How do Carbon Filters Work to Remove Toxic Chemicals in a Drinking Water Supply?
Whether you buy a bottle of water or turn on the faucet at home for a drink, the last thing you want to worry about is that it might be contaminated with bacteria or toxic chemicals. In developed countries and cities that have advanced drinking water treatment facilities set up, they have methods for dealing with those harmful pollutants. It’s the same with bottled water companies. For instance, companies like Aquafina and Glaceau Smartwater use technology like reverse osmosis to purify the water they market.
However, there is far more to a purification process than just reverse osmosis. Before that, the raw water needs to go through a rigorous filtration process to remove contaminants that can cause issues with the RO membrane. Toxic chemicals are one such contaminant. One of the most effective ways to remove these pollutants is with activated carbon filters.
To the average person, filters may bring to mind coffee. A thin paper filter keeps the coffee grounds out of the final product. Activated carbon may be less familiar, but it is being marketed heavily for home filtration, like in the ever popular Brita filter. If you open one up you will find a black powder inside. However, the question remains: how does a simple carbon filter work to reduce/eliminate such toxic substances?
To answer that question, let’s break things down from the very beginning.
What is Activated Carbon?
In a super simplified explanation, activated carbon is either powdered charcoal or coal. Charcoal is produced by burning organic material in the absence of oxygen. Coal, on the other hand, is formed over millions of years deep underground. After an activation process (hence the name) the powder from either of these sources can then be used for filtering. The activation process grants it certain valuable properties that become useful for filtration applications.

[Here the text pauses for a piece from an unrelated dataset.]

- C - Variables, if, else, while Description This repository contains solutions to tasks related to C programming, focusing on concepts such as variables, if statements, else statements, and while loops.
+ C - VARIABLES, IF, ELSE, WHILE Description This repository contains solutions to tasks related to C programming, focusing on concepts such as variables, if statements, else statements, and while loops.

Sources of Activated Carbon:
Coal is one source mentioned above — more specifically bituminous coal — but the more common organic charcoal producing sources are wood and coconut shell. Each source has benefits and disadvantages, but coconut shell activated carbon has proved to be especially beneficial in more ways than one. Here are just a few things about each source of Activated Carbon:
- Readily activated and easy to regenerate
- Non-renewable fossil fuel that must be mined
- Can affect taste due to inorganic ash
- Contains certain chemicals that can leach into filtered water
- Larger pores than other activated carbons
- Makes for lower density activated carbon
- Can remove taste and color
- A renewable resource when compared to coal, but trees take many years to grow
- Meso- and macro-sized pores do not work for fine filtration applications
- Highly renewable and readily available resource
- Greener source than wood or coal, no mining required and no deforestation
- High porosity
- Creates less inorganic ash that affects filtration quality
- High abrasion resistance so it lasts longer before requiring replacement
The activation process is what gives activated carbon its filtration qualities. The act of activating carbon powder is either by physical methods or chemical reactions to burn away the carbon and volatiles to creates pores within the particles. Physical activation uses hot gases and air while chemical activation uses acids, bases, or salts.
Pores, Pores, Pores
Porosity is the bread and butter of filtration no matter the method. It is what gives the filter media the ability to capture contaminant particles. Two of the most important aspects of porosity are pore size and pore density. The importance of size is simple enough to understand, smaller pores can capture smaller particles, resulting in a higher quality effluent. Pore density refers to the number of pores within a particular unit of area on the particle itself. The presence of pores increases the overall surface area of the media and therefore, higher pore densities equate to larger surface areas. Just a pound of some activated carbons can have a surface area of over 100 acres.
ADsorption and ABsorption
How do activated carbon filters work? Using the culmination of the aspects described above. The carbon source determines the effect of the activation step that results in the formation of pores. It is these pores that allow the powder to filter out contaminants like toxic chemicals by increasing surface area. This is accomplished in two processes: adsorption and absorption.
Adsorption is similar to dusting your furniture at home, the dust clings to the surface of the dust cloth. Absorption is more akin to a sponge, pulling the contaminants inside the pores of the sponge. Greater surface areas increase the capacity of activated carbon to collect and hold the pollutants within and without it. Other medias adsorb contaminants as well but do not absorb them. Of course, absorbed particles can’t simply be backwashed out, hence the need for reactivation to burn them out.